YOUR GOAL: Each line below with the string "absolute" should be copied.

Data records
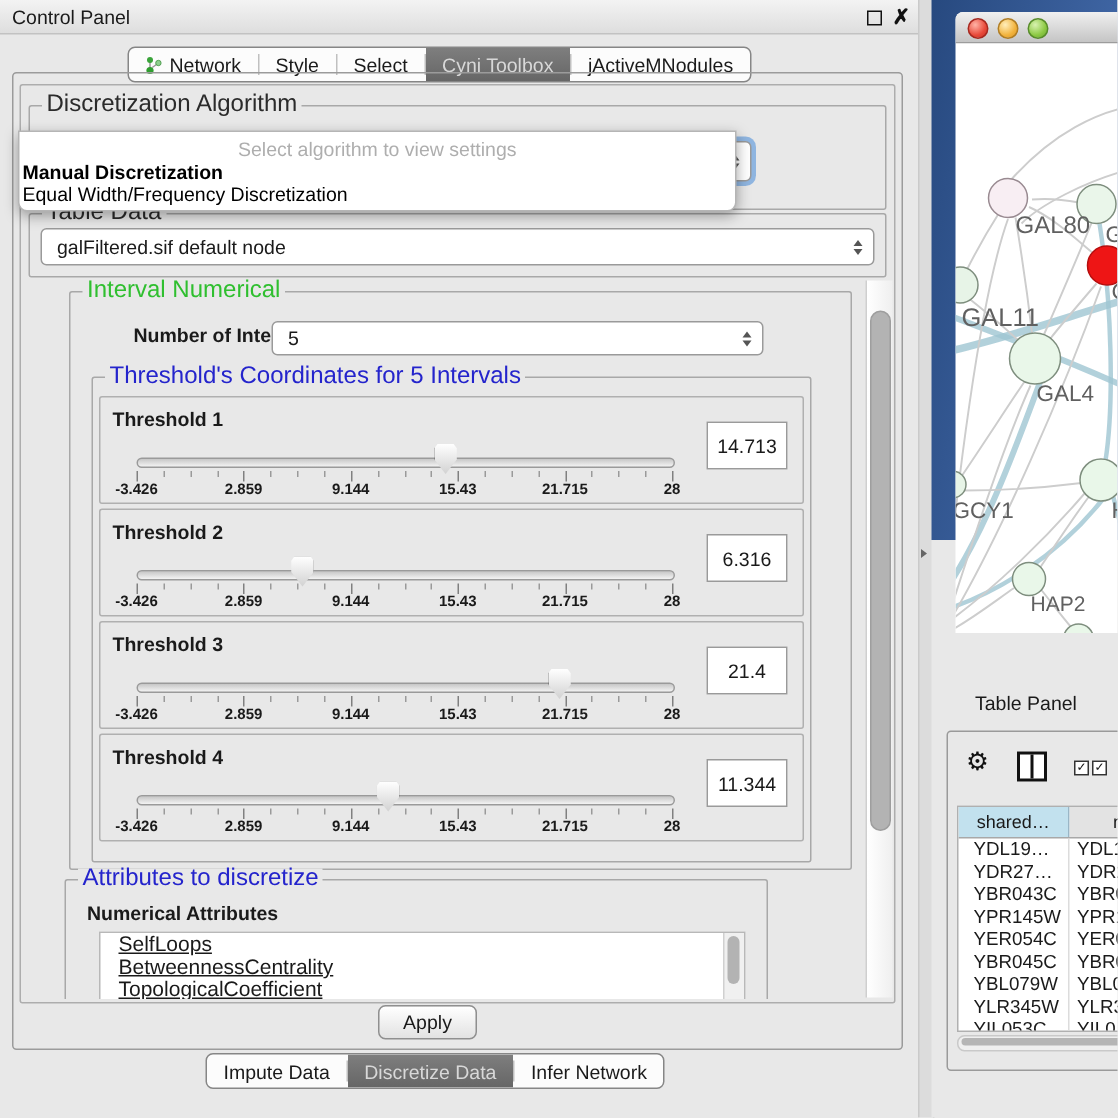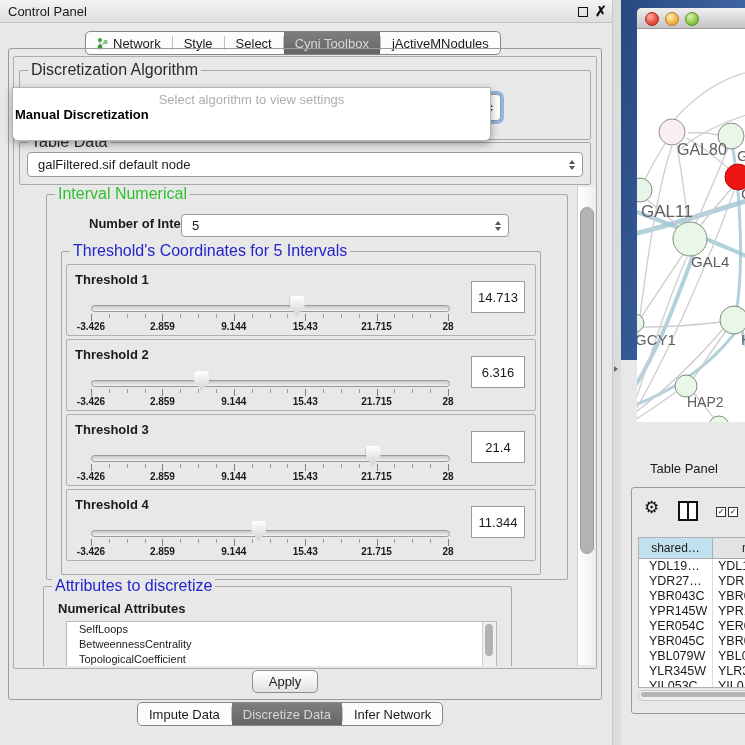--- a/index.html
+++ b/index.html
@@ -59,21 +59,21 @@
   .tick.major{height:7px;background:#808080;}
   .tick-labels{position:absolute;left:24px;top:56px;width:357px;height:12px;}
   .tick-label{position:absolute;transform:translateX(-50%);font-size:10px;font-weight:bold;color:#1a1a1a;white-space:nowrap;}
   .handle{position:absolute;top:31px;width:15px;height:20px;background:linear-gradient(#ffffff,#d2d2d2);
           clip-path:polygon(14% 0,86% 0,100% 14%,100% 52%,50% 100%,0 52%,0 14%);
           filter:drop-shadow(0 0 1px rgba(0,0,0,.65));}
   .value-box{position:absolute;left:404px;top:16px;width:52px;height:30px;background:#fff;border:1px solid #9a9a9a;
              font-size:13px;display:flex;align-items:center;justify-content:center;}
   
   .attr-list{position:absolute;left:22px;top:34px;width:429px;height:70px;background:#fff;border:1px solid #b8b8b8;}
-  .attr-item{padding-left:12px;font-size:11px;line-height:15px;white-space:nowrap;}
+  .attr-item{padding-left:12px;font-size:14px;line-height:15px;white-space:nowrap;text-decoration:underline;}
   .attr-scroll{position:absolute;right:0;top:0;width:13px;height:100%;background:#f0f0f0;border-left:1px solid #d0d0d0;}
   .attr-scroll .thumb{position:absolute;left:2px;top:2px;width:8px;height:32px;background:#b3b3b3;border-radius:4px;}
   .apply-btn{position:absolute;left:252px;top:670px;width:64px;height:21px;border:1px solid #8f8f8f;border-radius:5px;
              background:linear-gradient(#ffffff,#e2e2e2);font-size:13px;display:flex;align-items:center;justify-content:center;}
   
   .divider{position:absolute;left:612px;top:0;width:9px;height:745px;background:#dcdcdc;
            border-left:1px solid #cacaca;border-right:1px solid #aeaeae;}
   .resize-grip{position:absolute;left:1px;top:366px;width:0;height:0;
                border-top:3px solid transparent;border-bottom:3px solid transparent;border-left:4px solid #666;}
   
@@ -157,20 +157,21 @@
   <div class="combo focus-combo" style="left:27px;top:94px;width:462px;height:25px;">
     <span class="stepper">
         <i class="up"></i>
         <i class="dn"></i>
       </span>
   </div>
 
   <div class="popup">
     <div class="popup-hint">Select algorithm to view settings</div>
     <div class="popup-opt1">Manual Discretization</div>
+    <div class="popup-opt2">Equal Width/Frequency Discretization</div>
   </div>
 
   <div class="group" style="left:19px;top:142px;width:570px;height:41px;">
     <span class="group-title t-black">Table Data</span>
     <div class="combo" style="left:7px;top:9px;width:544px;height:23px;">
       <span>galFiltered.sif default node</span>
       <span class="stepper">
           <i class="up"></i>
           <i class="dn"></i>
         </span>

RESPONSE AREA:
   .tick-labels{position:absolute;left:24px;top:56px;width:357px;height:12px;}
   .tick-label{position:absolute;transform:translateX(-50%);font-size:10px;font-weight:bold;color:#1a1a1a;white-space:nowrap;}
   .handle{position:absolute;top:31px;width:15px;height:20px;background:linear-gradient(#ffffff,#d2d2d2);
   .value-box{position:absolute;left:404px;top:16px;width:52px;height:30px;background:#fff;border:1px solid #9a9a9a;
   .attr-list{position:absolute;left:22px;top:34px;width:429px;height:70px;background:#fff;border:1px solid #b8b8b8;}
   .attr-scroll{position:absolute;right:0;top:0;width:13px;height:100%;background:#f0f0f0;border-left:1px solid #d0d0d0;}
   .attr-scroll .thumb{position:absolute;left:2px;top:2px;width:8px;height:32px;background:#b3b3b3;border-radius:4px;}
   .apply-btn{position:absolute;left:252px;top:670px;width:64px;height:21px;border:1px solid #8f8f8f;border-radius:5px;
   .divider{position:absolute;left:612px;top:0;width:9px;height:745px;background:#dcdcdc;
   .resize-grip{position:absolute;left:1px;top:366px;width:0;height:0;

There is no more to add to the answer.